- _PROMPT_
Skip all lines in the entries below that come before the one containing "q_0.75, 2023-04-01: 179.98 -> 179.96". Repeat that line and the rest exactly.

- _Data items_
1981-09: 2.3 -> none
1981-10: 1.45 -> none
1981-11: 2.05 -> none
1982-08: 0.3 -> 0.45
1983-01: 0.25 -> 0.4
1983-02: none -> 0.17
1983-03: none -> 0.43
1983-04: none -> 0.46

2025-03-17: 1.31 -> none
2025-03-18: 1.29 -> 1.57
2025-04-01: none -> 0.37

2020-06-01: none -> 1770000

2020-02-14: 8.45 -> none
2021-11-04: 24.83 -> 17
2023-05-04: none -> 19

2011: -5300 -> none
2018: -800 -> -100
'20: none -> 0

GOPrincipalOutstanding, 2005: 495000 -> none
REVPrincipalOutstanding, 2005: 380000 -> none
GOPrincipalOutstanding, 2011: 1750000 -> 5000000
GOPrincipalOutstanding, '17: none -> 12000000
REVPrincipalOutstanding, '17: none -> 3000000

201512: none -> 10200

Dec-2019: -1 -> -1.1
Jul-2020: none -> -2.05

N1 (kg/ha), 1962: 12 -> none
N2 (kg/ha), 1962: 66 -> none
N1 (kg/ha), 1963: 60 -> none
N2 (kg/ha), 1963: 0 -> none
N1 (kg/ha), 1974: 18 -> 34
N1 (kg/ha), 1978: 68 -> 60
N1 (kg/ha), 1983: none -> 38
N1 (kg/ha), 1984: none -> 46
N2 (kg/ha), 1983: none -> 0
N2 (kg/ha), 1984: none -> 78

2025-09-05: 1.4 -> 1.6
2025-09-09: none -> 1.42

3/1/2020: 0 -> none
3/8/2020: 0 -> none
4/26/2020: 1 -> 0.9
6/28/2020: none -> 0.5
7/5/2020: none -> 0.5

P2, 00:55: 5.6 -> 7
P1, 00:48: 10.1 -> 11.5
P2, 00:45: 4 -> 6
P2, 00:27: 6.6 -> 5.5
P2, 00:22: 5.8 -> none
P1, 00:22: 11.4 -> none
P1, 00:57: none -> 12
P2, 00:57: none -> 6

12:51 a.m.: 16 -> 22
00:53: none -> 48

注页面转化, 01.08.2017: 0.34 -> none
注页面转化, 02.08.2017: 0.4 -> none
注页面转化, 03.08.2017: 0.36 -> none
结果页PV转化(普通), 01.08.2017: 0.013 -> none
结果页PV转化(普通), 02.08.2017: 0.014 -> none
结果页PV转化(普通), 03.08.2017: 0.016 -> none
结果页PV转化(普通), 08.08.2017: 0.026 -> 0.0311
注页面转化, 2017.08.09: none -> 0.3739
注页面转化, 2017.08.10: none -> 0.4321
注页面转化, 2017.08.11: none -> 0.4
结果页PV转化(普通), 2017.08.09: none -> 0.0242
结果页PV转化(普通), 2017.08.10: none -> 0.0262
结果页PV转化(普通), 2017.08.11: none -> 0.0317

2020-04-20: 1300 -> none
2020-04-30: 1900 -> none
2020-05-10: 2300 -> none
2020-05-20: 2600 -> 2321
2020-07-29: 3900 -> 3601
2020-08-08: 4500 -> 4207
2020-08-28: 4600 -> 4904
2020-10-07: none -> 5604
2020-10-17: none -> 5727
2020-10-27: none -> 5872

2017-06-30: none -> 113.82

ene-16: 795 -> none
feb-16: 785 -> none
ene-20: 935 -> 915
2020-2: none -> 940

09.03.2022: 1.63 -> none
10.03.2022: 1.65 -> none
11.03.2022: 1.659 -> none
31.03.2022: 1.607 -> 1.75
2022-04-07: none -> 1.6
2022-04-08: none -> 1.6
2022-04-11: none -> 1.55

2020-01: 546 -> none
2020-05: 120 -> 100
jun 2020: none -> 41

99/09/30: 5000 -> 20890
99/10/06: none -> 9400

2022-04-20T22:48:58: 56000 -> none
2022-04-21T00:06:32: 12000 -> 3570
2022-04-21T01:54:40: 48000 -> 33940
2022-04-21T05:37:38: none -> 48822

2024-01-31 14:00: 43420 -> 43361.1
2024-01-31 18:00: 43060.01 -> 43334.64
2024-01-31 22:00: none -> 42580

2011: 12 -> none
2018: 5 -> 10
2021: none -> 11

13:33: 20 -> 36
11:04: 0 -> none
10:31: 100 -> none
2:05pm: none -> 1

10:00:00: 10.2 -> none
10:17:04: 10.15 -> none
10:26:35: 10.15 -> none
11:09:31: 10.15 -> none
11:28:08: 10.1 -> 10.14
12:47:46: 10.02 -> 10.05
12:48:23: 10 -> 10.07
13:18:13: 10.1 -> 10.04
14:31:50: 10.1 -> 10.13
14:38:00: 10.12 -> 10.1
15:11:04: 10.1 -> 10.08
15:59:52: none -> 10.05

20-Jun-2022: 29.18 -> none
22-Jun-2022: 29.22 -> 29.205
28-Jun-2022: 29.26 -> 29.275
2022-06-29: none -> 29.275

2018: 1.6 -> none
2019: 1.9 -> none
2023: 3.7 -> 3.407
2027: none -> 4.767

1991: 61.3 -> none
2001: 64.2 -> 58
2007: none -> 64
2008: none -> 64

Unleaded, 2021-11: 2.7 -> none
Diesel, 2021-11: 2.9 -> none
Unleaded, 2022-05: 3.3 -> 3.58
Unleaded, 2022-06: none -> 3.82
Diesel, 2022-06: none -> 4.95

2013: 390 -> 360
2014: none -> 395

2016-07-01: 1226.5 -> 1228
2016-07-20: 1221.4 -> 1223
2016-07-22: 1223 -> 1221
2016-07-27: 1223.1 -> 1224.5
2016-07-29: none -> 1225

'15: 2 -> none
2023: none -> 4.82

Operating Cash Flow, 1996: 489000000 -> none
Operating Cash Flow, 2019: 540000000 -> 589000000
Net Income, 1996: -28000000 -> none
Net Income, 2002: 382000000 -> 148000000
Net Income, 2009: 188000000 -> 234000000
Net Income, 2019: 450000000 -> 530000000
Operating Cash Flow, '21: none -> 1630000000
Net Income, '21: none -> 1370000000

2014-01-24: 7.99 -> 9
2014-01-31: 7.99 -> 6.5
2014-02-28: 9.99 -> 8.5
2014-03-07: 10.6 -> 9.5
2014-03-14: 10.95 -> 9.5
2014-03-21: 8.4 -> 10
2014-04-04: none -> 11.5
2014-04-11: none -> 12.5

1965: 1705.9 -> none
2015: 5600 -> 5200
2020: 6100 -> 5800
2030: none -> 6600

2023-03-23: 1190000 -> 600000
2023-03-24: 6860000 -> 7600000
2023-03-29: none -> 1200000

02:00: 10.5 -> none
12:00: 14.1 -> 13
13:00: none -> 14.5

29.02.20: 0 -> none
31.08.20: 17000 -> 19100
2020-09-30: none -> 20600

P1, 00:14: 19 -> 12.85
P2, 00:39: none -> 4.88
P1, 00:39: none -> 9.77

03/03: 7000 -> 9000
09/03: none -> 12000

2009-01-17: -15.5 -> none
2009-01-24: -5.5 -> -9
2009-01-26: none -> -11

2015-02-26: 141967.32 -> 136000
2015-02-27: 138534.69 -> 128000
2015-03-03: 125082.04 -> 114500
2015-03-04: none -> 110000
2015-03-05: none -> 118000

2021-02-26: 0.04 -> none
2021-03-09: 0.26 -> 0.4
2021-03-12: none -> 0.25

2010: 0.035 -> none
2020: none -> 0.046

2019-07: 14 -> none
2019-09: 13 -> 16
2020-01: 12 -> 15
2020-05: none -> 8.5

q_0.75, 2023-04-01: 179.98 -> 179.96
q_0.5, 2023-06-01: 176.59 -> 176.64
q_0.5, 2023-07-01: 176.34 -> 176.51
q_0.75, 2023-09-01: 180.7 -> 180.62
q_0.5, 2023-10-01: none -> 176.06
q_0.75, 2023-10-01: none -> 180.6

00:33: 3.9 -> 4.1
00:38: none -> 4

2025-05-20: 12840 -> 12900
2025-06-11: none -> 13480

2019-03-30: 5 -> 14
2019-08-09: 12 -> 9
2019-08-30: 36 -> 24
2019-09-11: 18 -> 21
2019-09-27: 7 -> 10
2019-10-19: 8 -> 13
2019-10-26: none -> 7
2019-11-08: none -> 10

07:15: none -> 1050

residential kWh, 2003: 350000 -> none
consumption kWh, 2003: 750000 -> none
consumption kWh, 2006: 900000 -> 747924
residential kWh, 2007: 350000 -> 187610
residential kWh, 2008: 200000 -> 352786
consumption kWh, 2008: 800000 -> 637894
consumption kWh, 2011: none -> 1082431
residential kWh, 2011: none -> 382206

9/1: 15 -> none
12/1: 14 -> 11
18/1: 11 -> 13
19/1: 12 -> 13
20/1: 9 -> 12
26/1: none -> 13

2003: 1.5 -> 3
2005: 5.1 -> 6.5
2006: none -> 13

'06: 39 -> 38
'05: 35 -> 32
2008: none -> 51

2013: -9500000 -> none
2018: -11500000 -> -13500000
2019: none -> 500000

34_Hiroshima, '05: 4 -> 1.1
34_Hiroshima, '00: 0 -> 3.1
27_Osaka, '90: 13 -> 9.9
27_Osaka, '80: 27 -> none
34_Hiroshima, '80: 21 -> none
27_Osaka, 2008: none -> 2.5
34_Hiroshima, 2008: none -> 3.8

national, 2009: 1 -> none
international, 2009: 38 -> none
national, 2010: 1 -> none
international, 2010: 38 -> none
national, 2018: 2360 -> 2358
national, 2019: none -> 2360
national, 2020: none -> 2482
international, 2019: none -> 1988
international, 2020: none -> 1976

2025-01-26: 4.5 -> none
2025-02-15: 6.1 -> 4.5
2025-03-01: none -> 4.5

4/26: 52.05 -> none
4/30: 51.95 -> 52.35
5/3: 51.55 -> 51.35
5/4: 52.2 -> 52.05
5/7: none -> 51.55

- _RESULT BELOW_
q_0.75, 2023-04-01: 179.98 -> 179.96
q_0.5, 2023-06-01: 176.59 -> 176.64
q_0.5, 2023-07-01: 176.34 -> 176.51
q_0.75, 2023-09-01: 180.7 -> 180.62
q_0.5, 2023-10-01: none -> 176.06
q_0.75, 2023-10-01: none -> 180.6

00:33: 3.9 -> 4.1
00:38: none -> 4

2025-05-20: 12840 -> 12900
2025-06-11: none -> 13480

2019-03-30: 5 -> 14
2019-08-09: 12 -> 9
2019-08-30: 36 -> 24
2019-09-11: 18 -> 21
2019-09-27: 7 -> 10
2019-10-19: 8 -> 13
2019-10-26: none -> 7
2019-11-08: none -> 10

07:15: none -> 1050

residential kWh, 2003: 350000 -> none
consumption kWh, 2003: 750000 -> none
consumption kWh, 2006: 900000 -> 747924
residential kWh, 2007: 350000 -> 187610
residential kWh, 2008: 200000 -> 352786
consumption kWh, 2008: 800000 -> 637894
consumption kWh, 2011: none -> 1082431
residential kWh, 2011: none -> 382206

9/1: 15 -> none
12/1: 14 -> 11
18/1: 11 -> 13
19/1: 12 -> 13
20/1: 9 -> 12
26/1: none -> 13

2003: 1.5 -> 3
2005: 5.1 -> 6.5
2006: none -> 13

'06: 39 -> 38
'05: 35 -> 32
2008: none -> 51

2013: -9500000 -> none
2018: -11500000 -> -13500000
2019: none -> 500000

34_Hiroshima, '05: 4 -> 1.1
34_Hiroshima, '00: 0 -> 3.1
27_Osaka, '90: 13 -> 9.9
27_Osaka, '80: 27 -> none
34_Hiroshima, '80: 21 -> none
27_Osaka, 2008: none -> 2.5
34_Hiroshima, 2008: none -> 3.8

national, 2009: 1 -> none
international, 2009: 38 -> none
national, 2010: 1 -> none
international, 2010: 38 -> none
national, 2018: 2360 -> 2358
national, 2019: none -> 2360
national, 2020: none -> 2482
international, 2019: none -> 1988
international, 2020: none -> 1976

2025-01-26: 4.5 -> none
2025-02-15: 6.1 -> 4.5
2025-03-01: none -> 4.5

4/26: 52.05 -> none
4/30: 51.95 -> 52.35
5/3: 51.55 -> 51.35
5/4: 52.2 -> 52.05
5/7: none -> 51.55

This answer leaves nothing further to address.